The S&P 500 took a breather this holiday-shortened trading week, losing 0.2%, amid pestering concerns over global growth prospects. Despite the week’s minor setback, the benchmark index finished strong, and is still up 6.3% this month and 13.3% from its Dec. 24 low.
It was a mixed week with the Dow Jones Industrial Average (+0.1%), the Nasdaq Composite (+0.1%), and the Russell 2000 (unch) also closing near their unchanged marks. The respective indices are up 6.0%, 8.0%, and 10.0% this month.
The S&P 500 sectors also finished mixed this week. The energy (-1.5%), consumer staples (-1.4%), and health care (-1.3%) sectors underperformed, while the information technology (+1.0%) and real estate (+1.5%) sectors outperformed.

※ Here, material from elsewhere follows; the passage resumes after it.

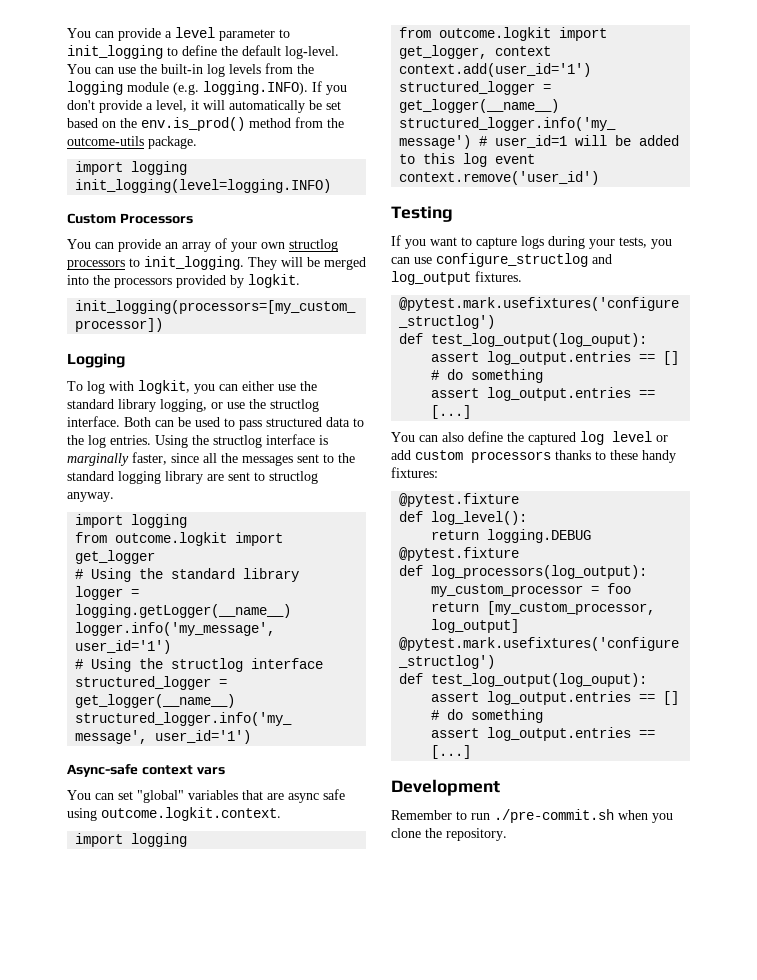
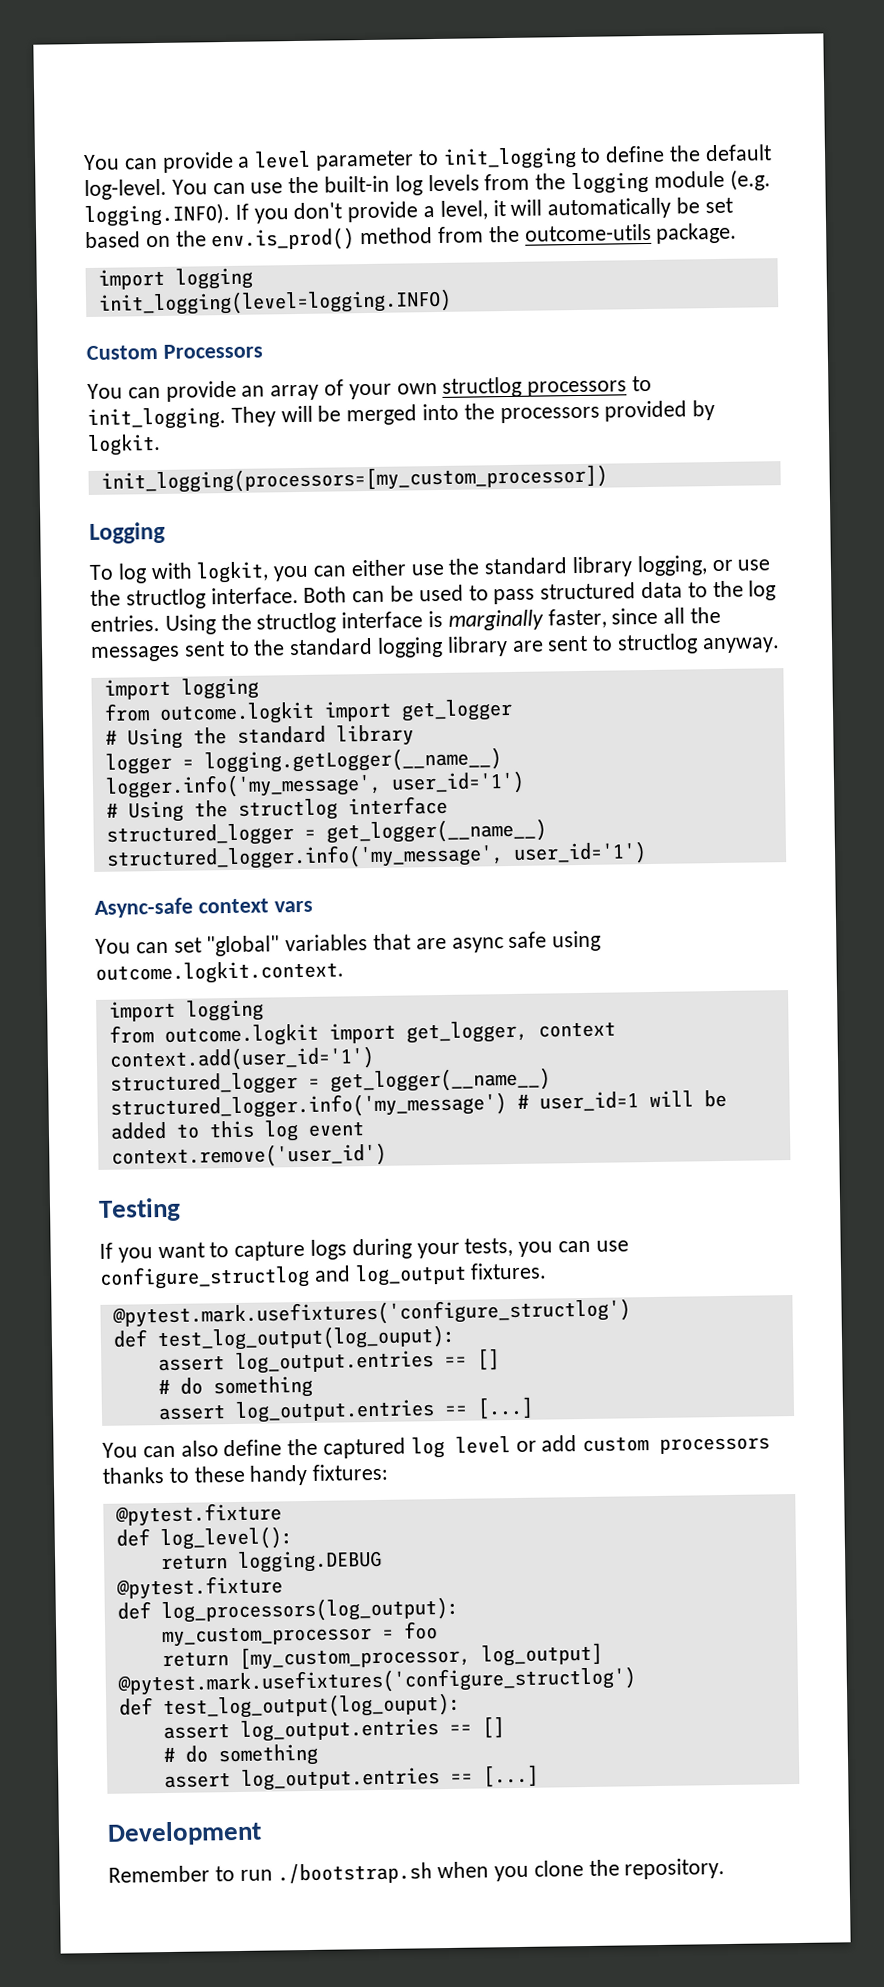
[494,809,614,823] ./pre-commit.sh -> [277,1862,433,1885] ./bootstrap.sh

Contributing to lingering growth concerns were discouraging foreign data/outlooks; uncertainty surrounding a U.S-China trade deal; and a tense government shutdown, which came to a head on Friday with news that there was an agreement on a continuing resolution to fund the government through Feb. 15.
Also, investors had some reason to remain assured with a round of better-than-feared corporate results.
Upbeat earnings reports and/or guidance from chip stocks helped lift the Philadelphia Semiconductor Index (+4.3%) this week, which featured one of its best sessions in nearly 10 years. Intel (INTC), however, was a trading exception as investors responded negatively to its disappointing first quarter revenue and EPS guidance. Intel’s issues, though, had little effect on the semiconductor industry, reflecting a belief that they are more company-specific than anything else.
Airlines, too, pleased investors with their earnings results, namely American Airlines (AAL), Southwest (LUV), and JetBlue(JBLU).
Dow components IBM (IBM), Procter & Gamble (PG), United Technologies (UTX) also provided strong reports and saw their stock prices respond accordingly. Conversely, Johnson & Johnson (JNJ) and Travelers (TRV) underwhelmed.
Separately, a Wall Street Journal report on Friday indicated that the Fed may be getting close to the end of its balance sheet normalization effort. The report provided some comfort for the market, which rode the belief that the Fed’s de facto tightening, by way of balance sheet normalization, could soon be over.
U.S. Treasuries finished slightly higher, pushing yields lower. The 2-yr yield decreased one basis point to 2.60%, and the 10-yr yield decreased three basis points to 2.75%. The U.S. Dollar Index fell 0.6% to 95.75. WTI crude lost 0.3% to $53.62/bbl.